The most common types of references are exemplified below:
- Standard journal article (if a journal carries continuous pagination throughout a volume the month and issue number should be omitted)
Up to six authors:
Halpern SD, Ubel PA, Caplan AL. Solid-organ transplantation in HIV-infected patients. N Engl J Med 2002; 347: 284–287. DOI: 10.1056/NEJMsb020632
More than 6 authors:
Rose ME, Huerbin MB, Melick J, Marion DW, Palmer AM, Schiding JK, et al. Regulation of interstitial excitatory amino acid concentrations after cortical contusion injury. Brain Res 2002; 935: 40–46. DOI: 10.1016/s0006-8993(02)02445-9
- Chapter in a book
Meltzer PS, Kallioniemi A, Trent JM. Chromosome alterations in human solid tumors. In: Vogelstein B, Kinzler KW, editors. The genetic basis of human cancer. New York: McGraw-Hill; 2002, p. 93-113. DOI: 10.1036/ommbid.320
- Journal article in electronic format: Abood S. Quality improvement initiative in nursing homes: the ANA acts in an advisory role.
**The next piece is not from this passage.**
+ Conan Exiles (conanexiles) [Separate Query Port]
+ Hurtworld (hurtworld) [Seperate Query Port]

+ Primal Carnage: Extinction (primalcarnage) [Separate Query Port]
Am J Nurs [serial on the Internet]. 2002 Jun [cited 2002 Aug 12];102(6):[about 3 p.]. Available from: http://www.nursingworld.org/AJN/2002/june/Wawatch.htm. DOI: 10.1097/00000446-200206000-00031
Tables and figures: Tables are to be numbered consecutively with Roman numerals. Each table should be typed on a separate sheet and should have a descriptive, self-explanatory title (i.e. no unexplained abbreviations). Highlight an introductory sentence in bold and list footnotes below the table, using a, b, c for referencing. Asterix is used for probability values. Place other explanatory text above the table.
All illustrations should be considered as figures and uploaded as separate files. Each graph, drawing, or photograph should be numbered in sequence with Arabic numerals. All figures should have legends, listed on one separate sheet. Line drawing and lettering should be large enough to sustain photoreduction. Authors are responsible for obtaining the necessary permission to reuse any third-party material in the article.
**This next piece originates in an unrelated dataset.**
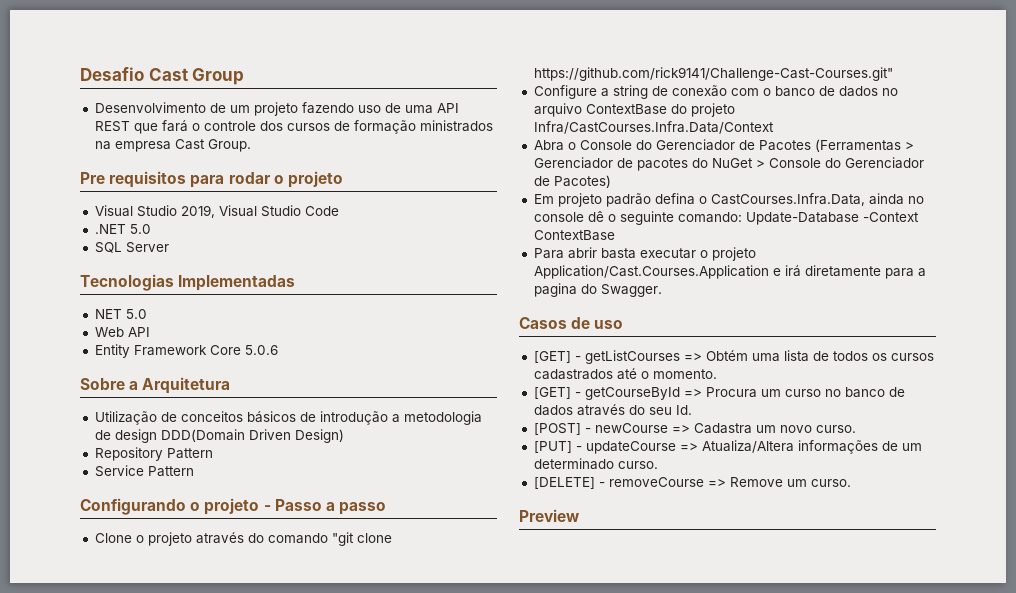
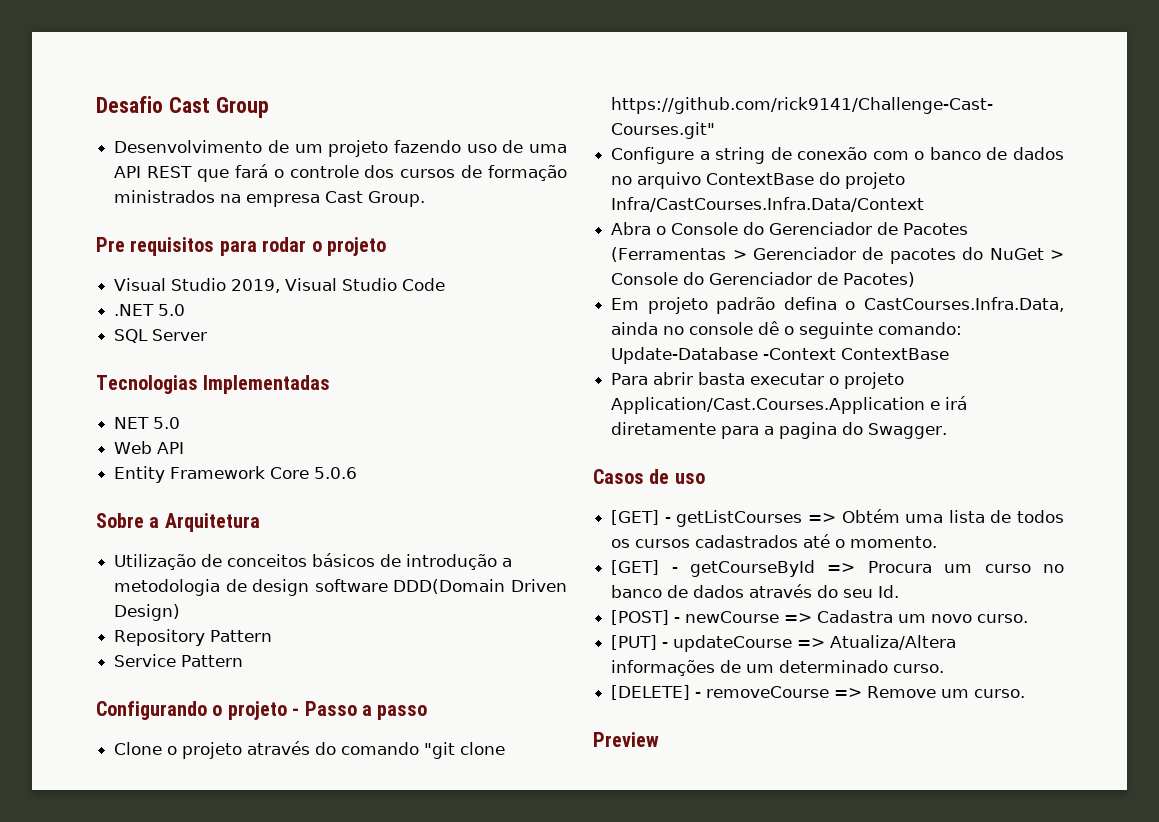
- Utilização de conceitos básicos de introdução a metodologia de design DDD(Domain Driven Design)
+ Utilização de conceitos básicos de introdução a metodologia de design software DDD(Domain Driven Design)

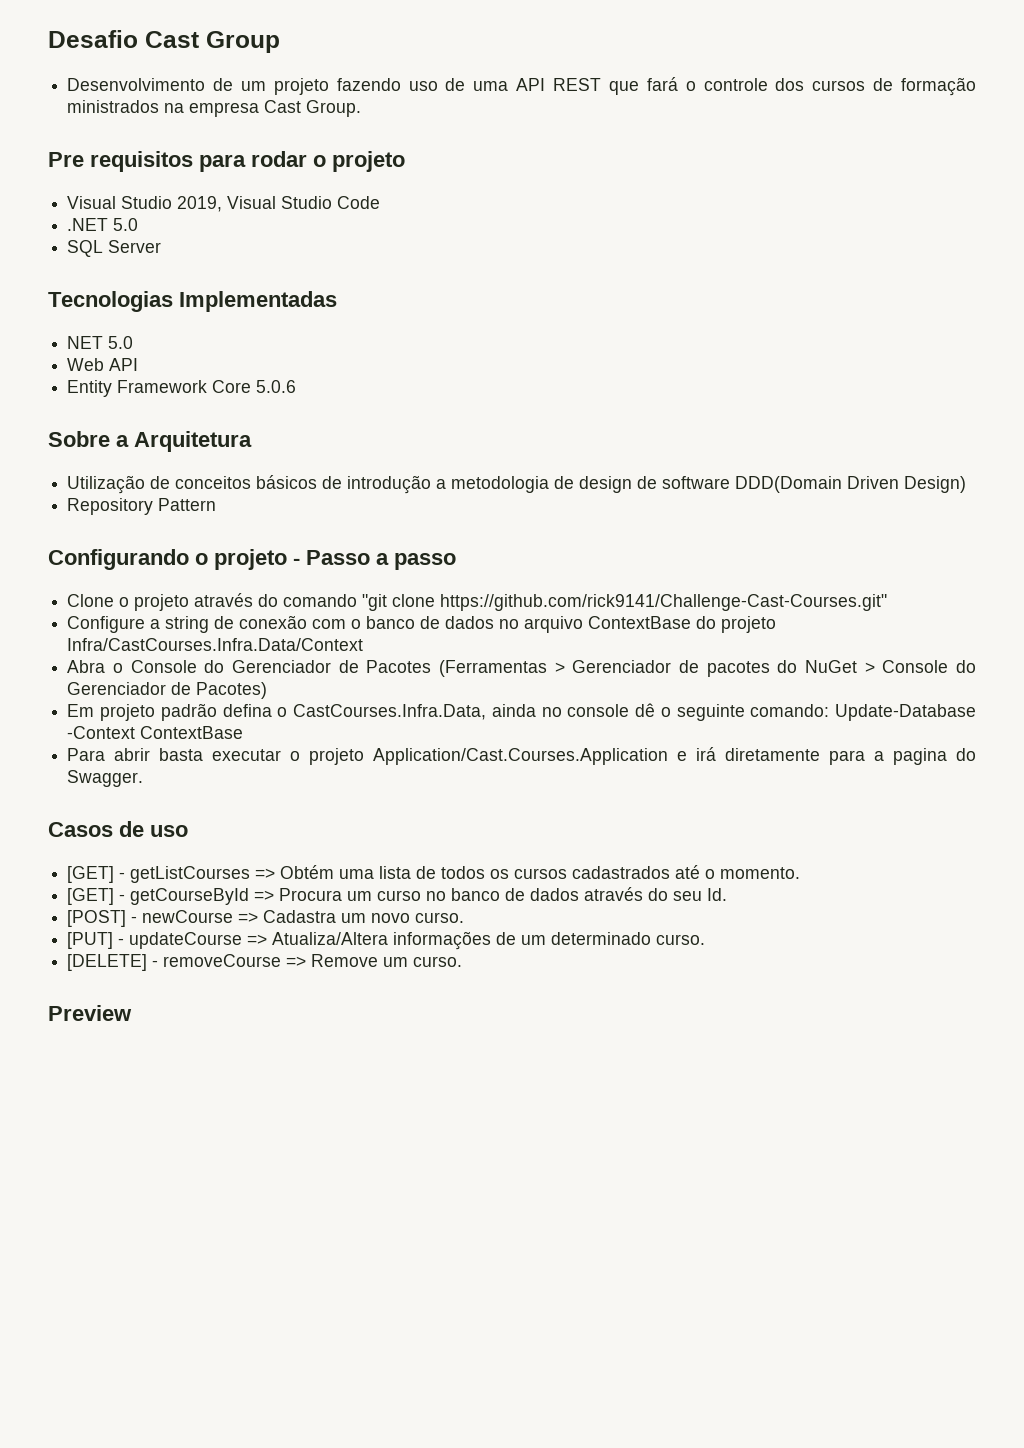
- Utilização de conceitos básicos de introdução a metodologia de design software DDD(Domain Driven Design)
+ Utilização de conceitos básicos de introdução a metodologia de design de software DDD(Domain Driven Design)
- Service Pattern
Supplementary material and Video Abstracts
Supplementary material can include for example video- and audio files but also figures, tables, and datasets that are of relevant to the main article. Including supplementary material with your article can make it more discoverable, and help maximizing downloads and citations.
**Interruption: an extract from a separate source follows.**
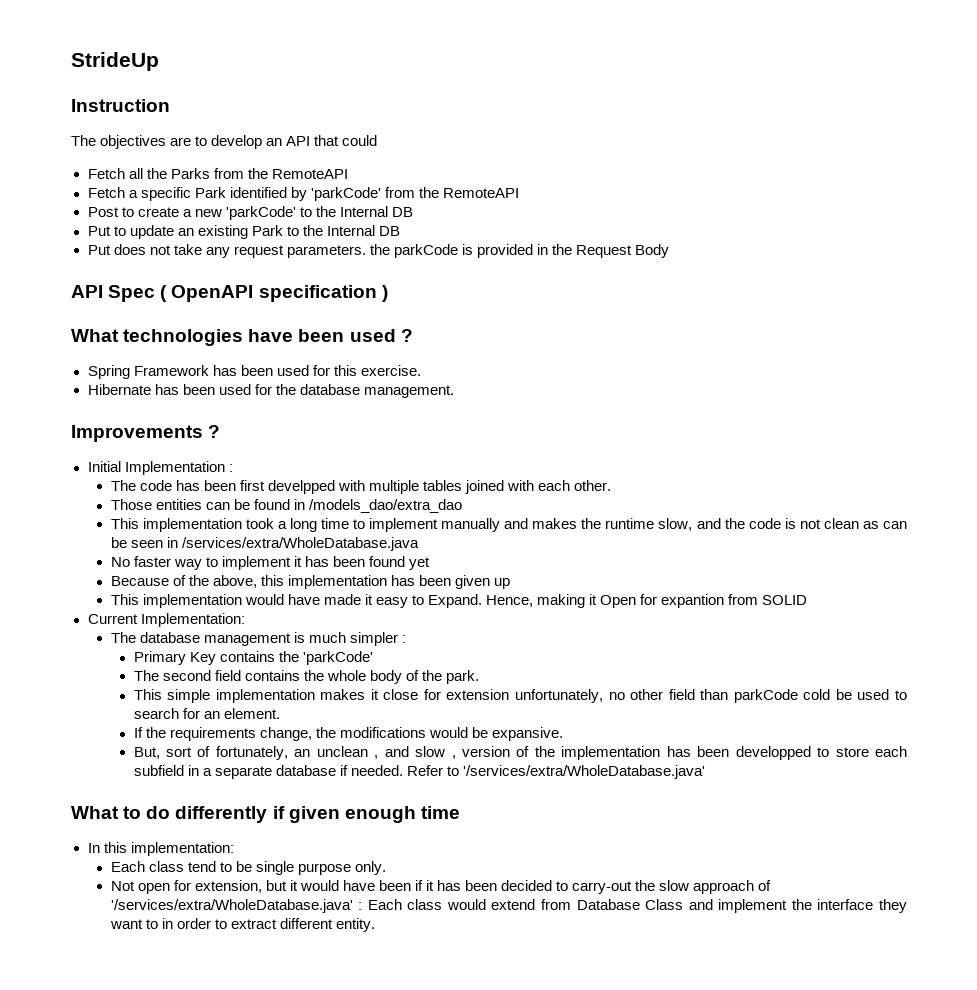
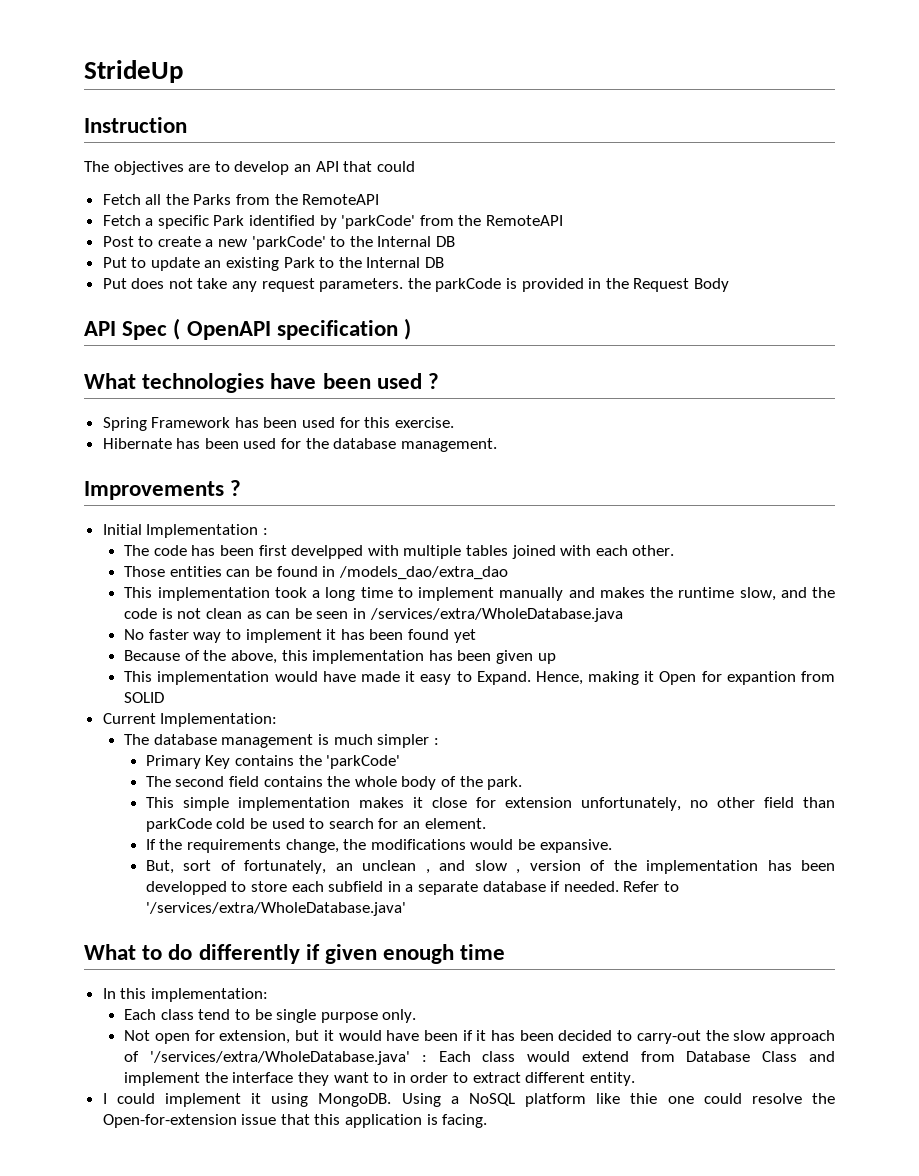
+ I could implement it using MongoDB. Using a NoSQL platform like thie one could resolve the Open-for-extension issue that this application is facing.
Video abstracts can be a good way of getting others to engage with your research, ultimately increasing the visibility and impact of your work. Through a video abstract you can introduce the article in your own words, telling readers what the unique contribution of your article is and why they should read it. We recommend keeping a video abstract short and to the point (no more than a few minutes) and that you use images, charts or tables to help explain the focus of your article. Consider the aim of the video throughout - to get people to read your article. The best video format is MP4 although other video formats such as MOV and MPEG4 are also supported. The minimum dimension is 426 x 240 and the max dimension is 3840 x 2160.
Please make sure to include any supplementary files at the same time as you submit your manuscript, although a video abstract can be sent upon acceptance instead.
Supplemental material will be published as submitted, and will thus not be checked for scientific content, it will not be copyedited and it will not be typeset. Please note that supplementary material and videos will be published free of charge.